• **TASK ITEM**
Without the pictures, output the records below exactly as they are.

• **MATERIAL PROVIDED**
■ ■ ■ ■ ■

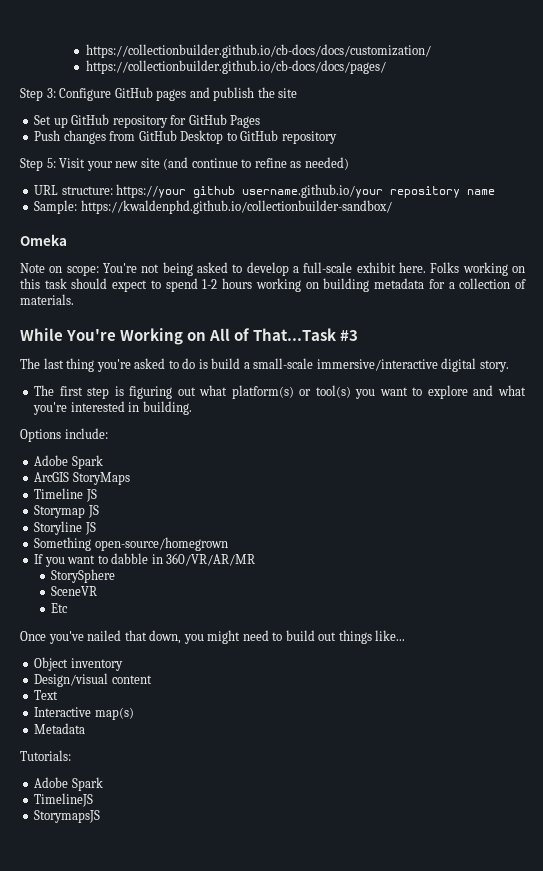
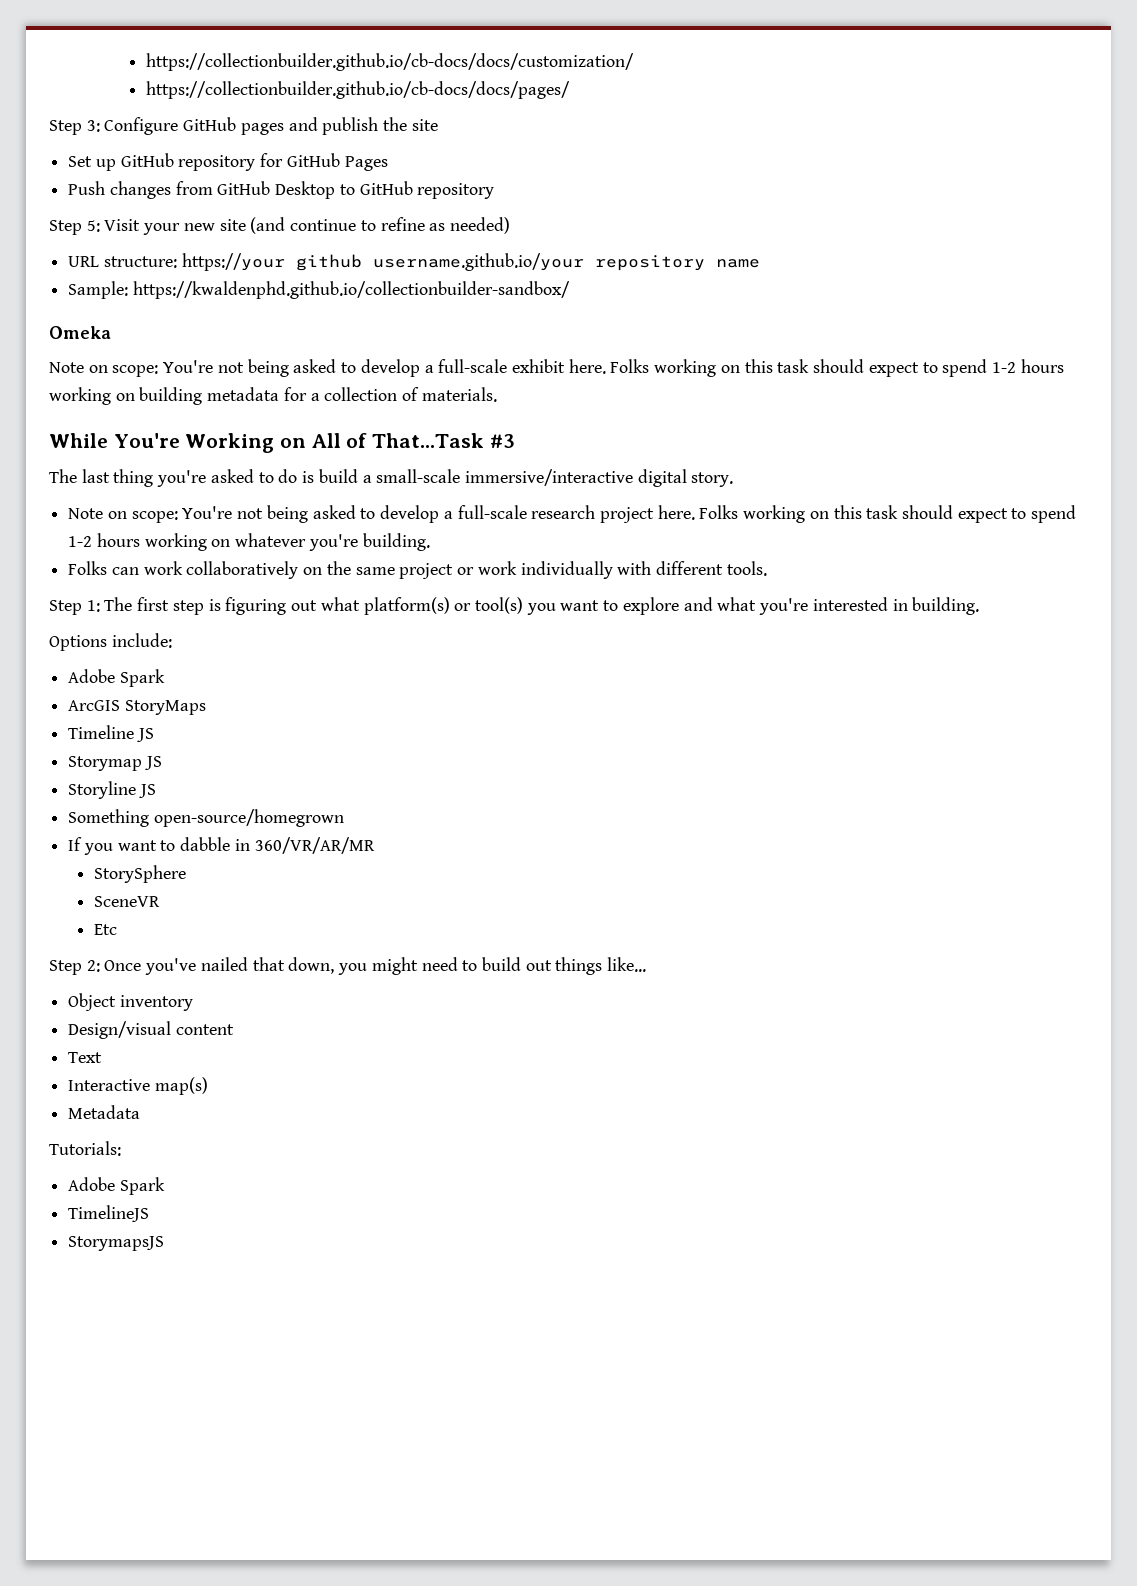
- The first step is figuring out what platform(s) or tool(s) you want to explore and what you're interested in building.
+ Note on scope: You're not being asked to develop a full-scale research project here. Folks working on this task should expect to spend 1-2 hours working on whatever you're building.
+ Folks can work collaboratively on the same project or work individually with different tools.
+ Step 1: The first step is figuring out what platform(s) or tool(s) you want to explore and what you're interested in building.
- Once you've nailed that down, you might need to build out things like...
+ Step 2: Once you've nailed that down, you might need to build out things like...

■ ■ ■ ■ ■

• **ANSWER TO THIS PROBLEM**
- The first step is figuring out what platform(s) or tool(s) you want to explore and what you're interested in building.
+ Note on scope: You're not being asked to develop a full-scale research project here. Folks working on this task should expect to spend 1-2 hours working on whatever you're building.
+ Folks can work collaboratively on the same project or work individually with different tools.
+ Step 1: The first step is figuring out what platform(s) or tool(s) you want to explore and what you're interested in building.
- Once you've nailed that down, you might need to build out things like...
+ Step 2: Once you've nailed that down, you might need to build out things like...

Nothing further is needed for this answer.